Repeat each entry word for word; the images are not part of the copy.

[[ AVAILABLE DATA, beginning ]]

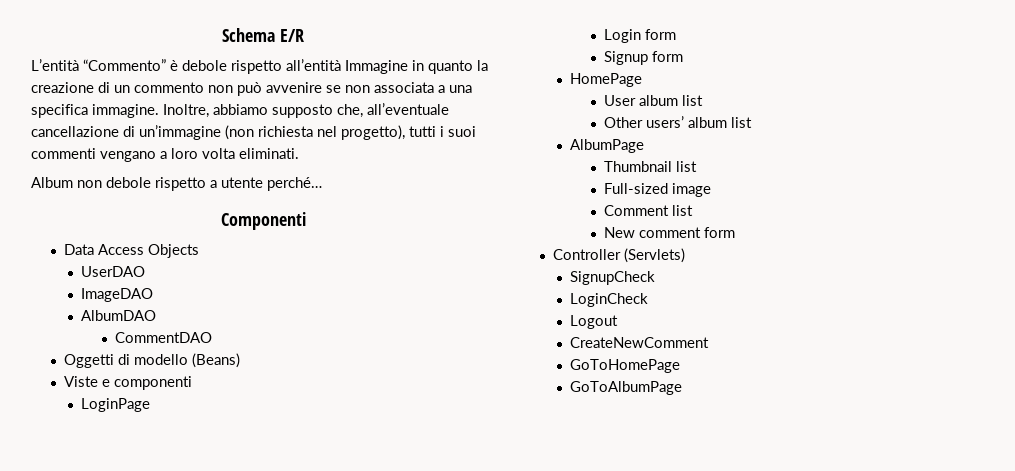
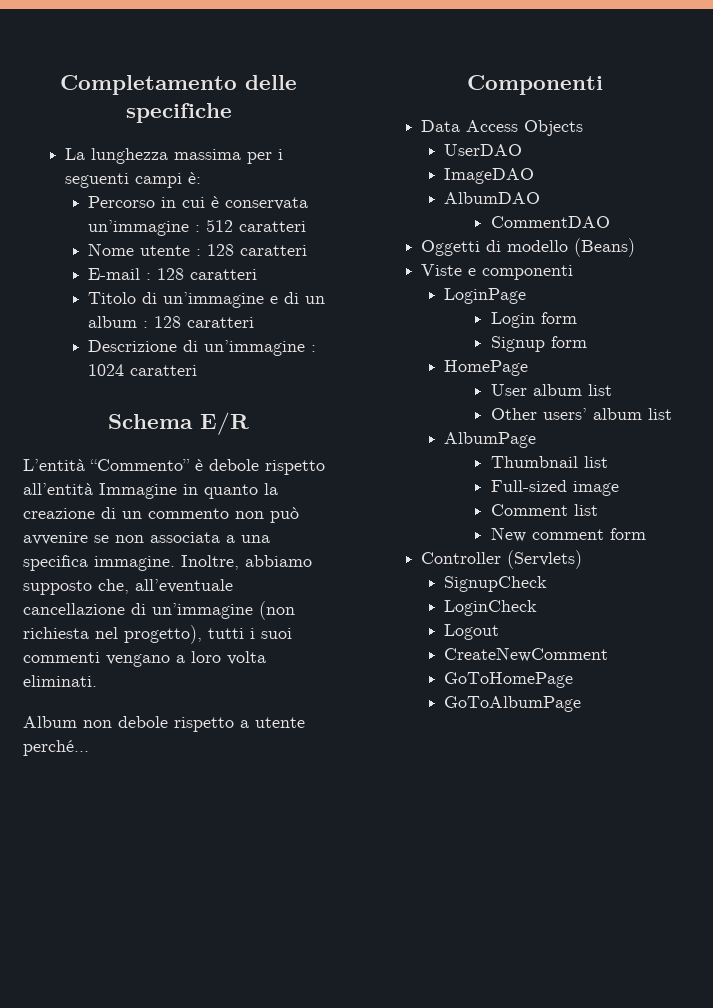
+ Completamento delle specifiche
+ La lunghezza massima per i seguenti campi è:
+ Percorso in cui è conservata un’immagine : 512 caratteri
+ Nome utente : 128 caratteri
+ E-mail : 128 caratteri
+ Titolo di un’immagine e di un album : 128 caratteri
+ Descrizione di un’immagine : 1024 caratteri

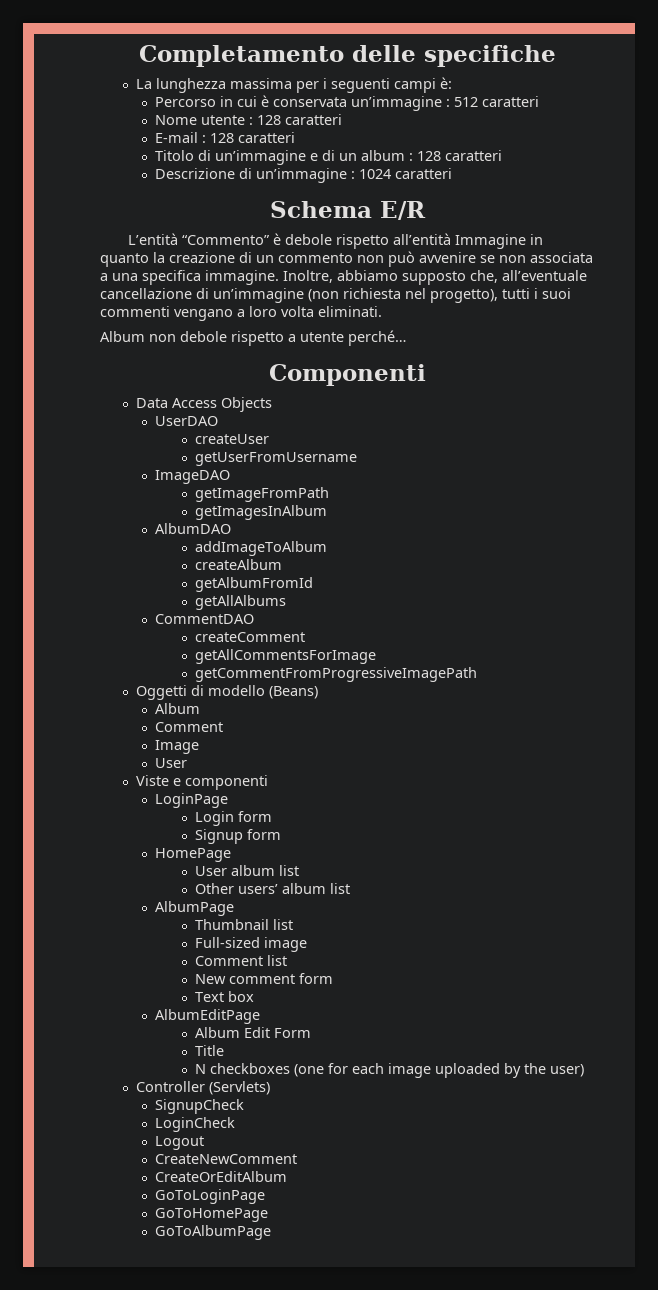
+ createUser
+ getUserFromUsername
+ getImageFromPath
+ getImagesInAlbum
+ addImageToAlbum
+ createAlbum
+ getAlbumFromId
+ getAllAlbums
  CommentDAO
+ createComment
+ getAllCommentsForImage
+ getCommentFromProgressiveImagePath
  Oggetti di modello (Beans)
+ Album
+ Comment
+ Image
+ User
+ Text box
+ AlbumEditPage
+ Album Edit Form
+ Title
+ N checkboxes (one for each image uploaded by the user)
+ CreateOrEditAlbum
+ GoToLoginPage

[[ AVAILABLE DATA, end ]]

| YOUR SOLUTION |
+ Completamento delle specifiche
+ La lunghezza massima per i seguenti campi è:
+ Percorso in cui è conservata un’immagine : 512 caratteri
+ Nome utente : 128 caratteri
+ E-mail : 128 caratteri
+ Titolo di un’immagine e di un album : 128 caratteri
+ Descrizione di un’immagine : 1024 caratteri

+ createUser
+ getUserFromUsername
+ getImageFromPath
+ getImagesInAlbum
+ addImageToAlbum
+ createAlbum
+ getAlbumFromId
+ getAllAlbums
  CommentDAO
+ createComment
+ getAllCommentsForImage
+ getCommentFromProgressiveImagePath
  Oggetti di modello (Beans)
+ Album
+ Comment
+ Image
+ User
+ Text box
+ AlbumEditPage
+ Album Edit Form
+ Title
+ N checkboxes (one for each image uploaded by the user)
+ CreateOrEditAlbum
+ GoToLoginPage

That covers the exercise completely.